- [PROBLEM REQUIREMENTS]
Each line in the entries that has the word "shipping" has to be copied.

- [AVAILABLE DATA]
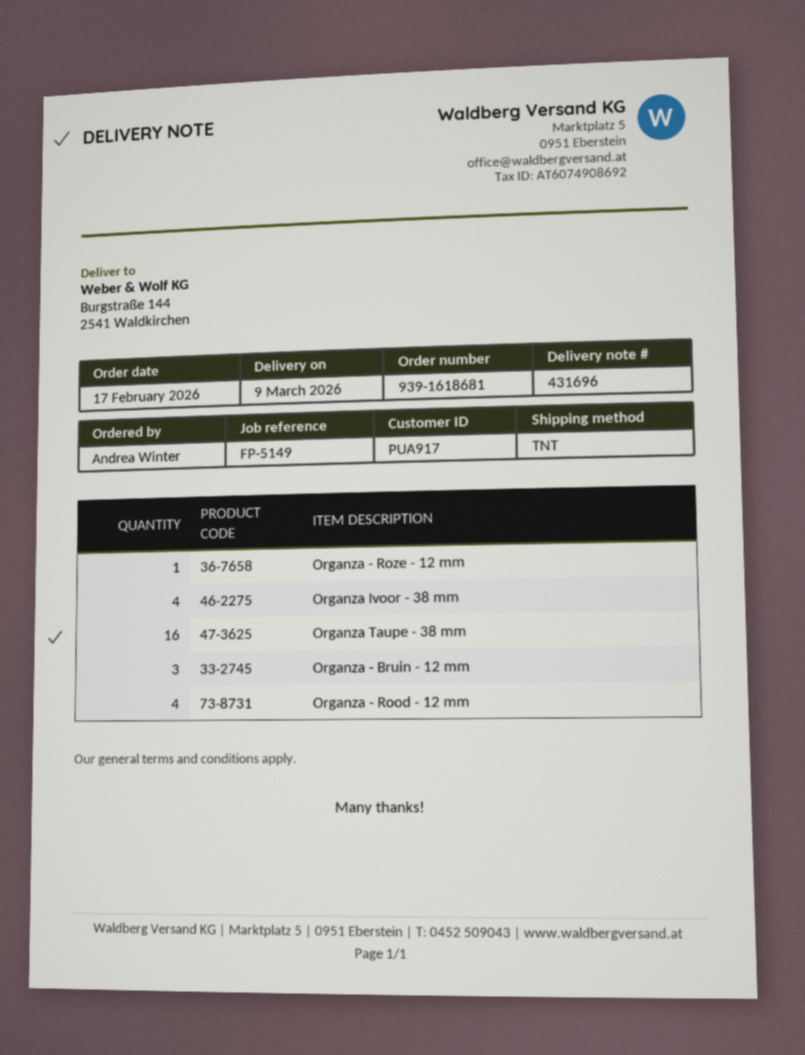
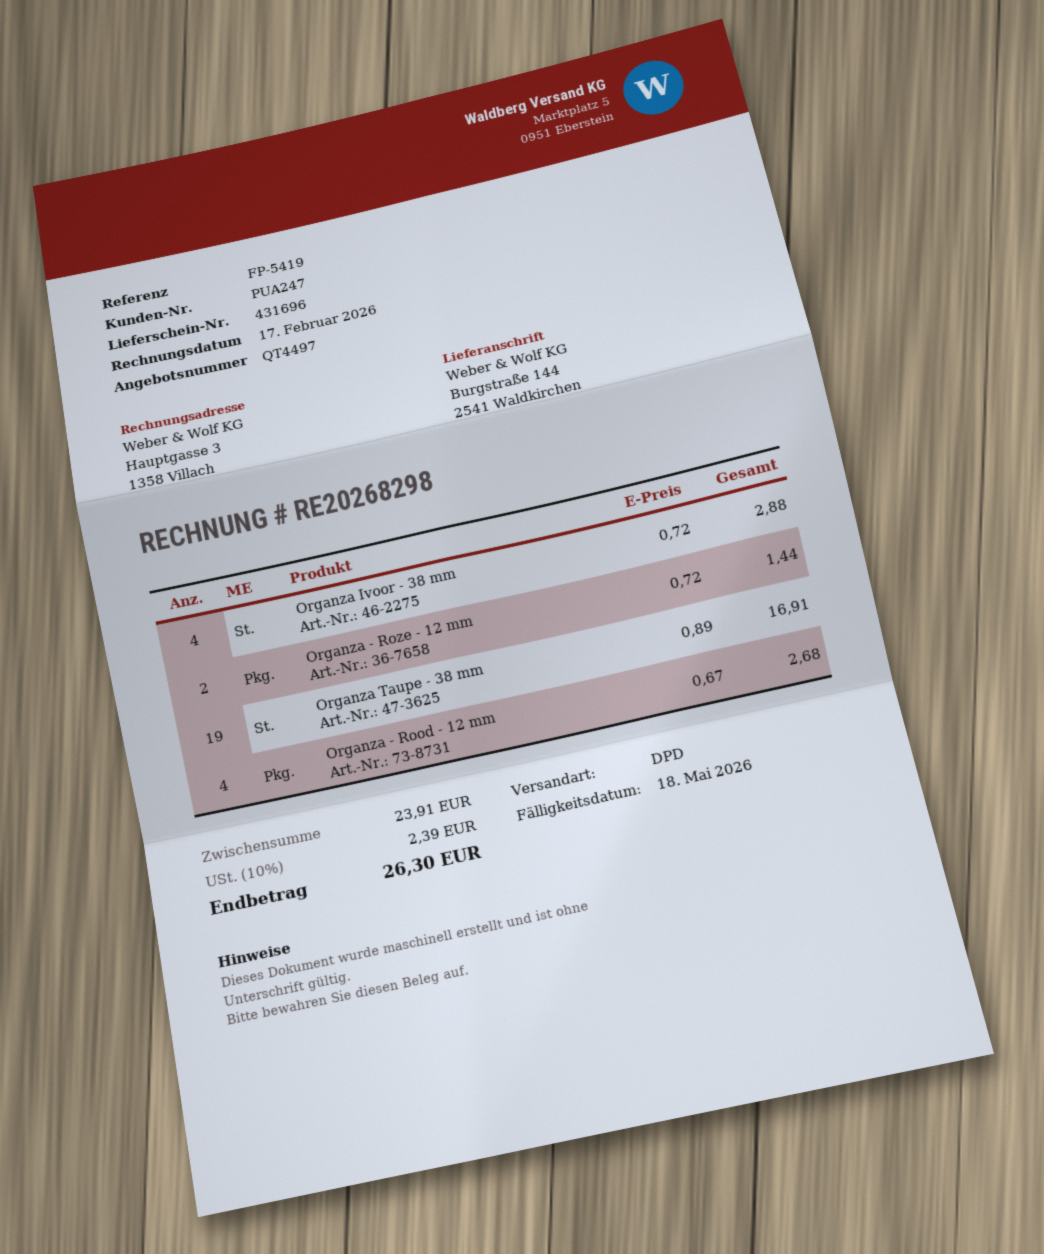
customer number: PUA917 -> PUA247
reference: FP-5149 -> FP-5419
shipping method: TNT -> DPD
Organza - Roze - 12 mm: 1 -> 2
Organza Taupe - 38 mm: 16 -> 19
Organza - Bruin - 12 mm: 3 -> none

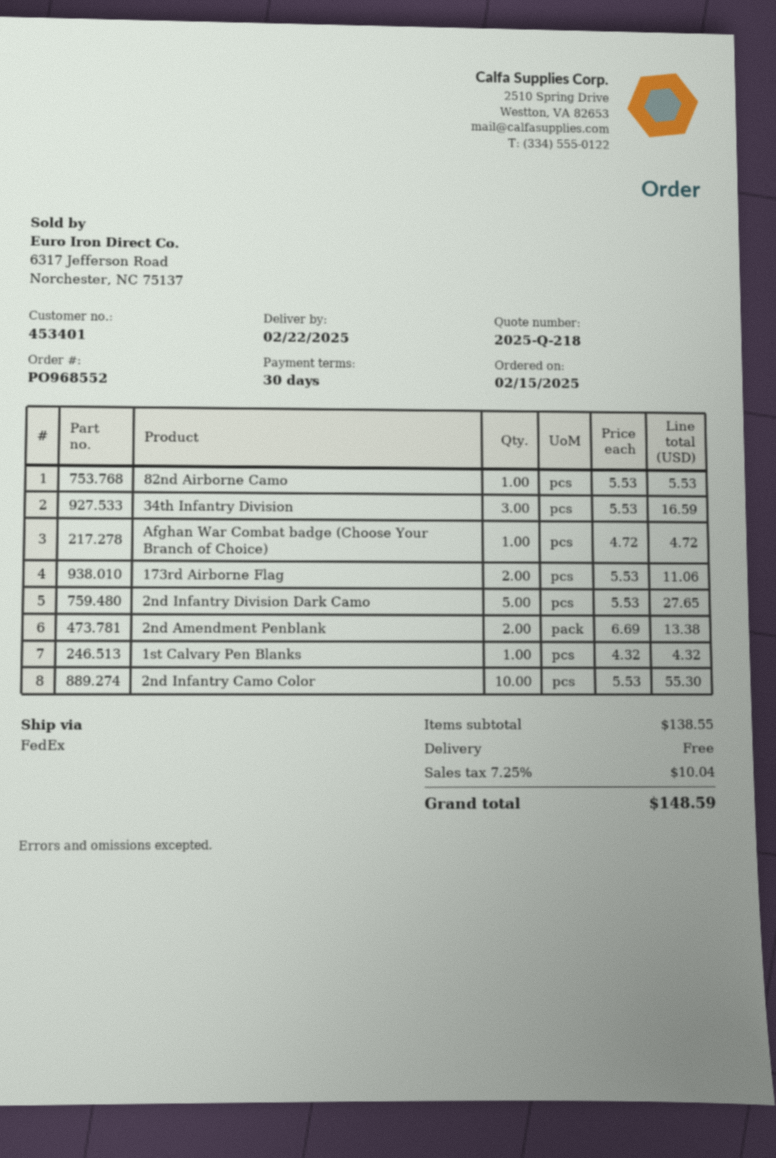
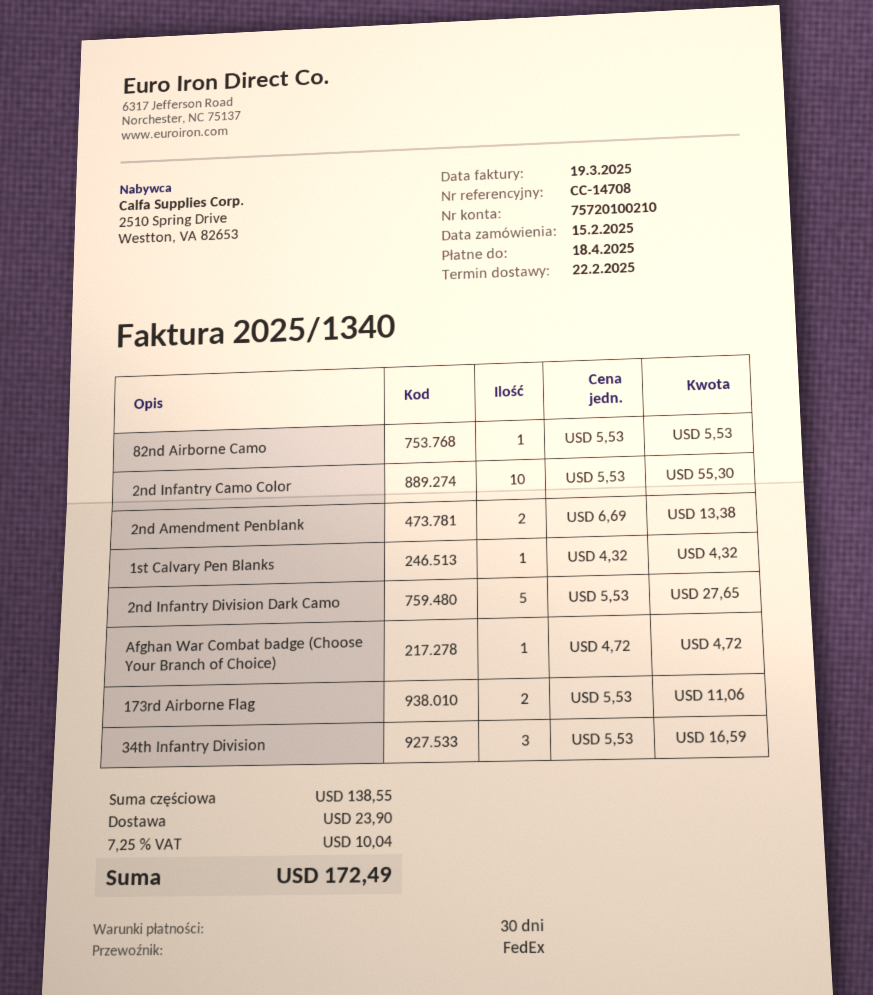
shipping: 0.00 -> 23.90
total: 148.59 -> 172.49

- [SOLUTION TO THE EXERCISE]
shipping method: TNT -> DPD
shipping: 0.00 -> 23.90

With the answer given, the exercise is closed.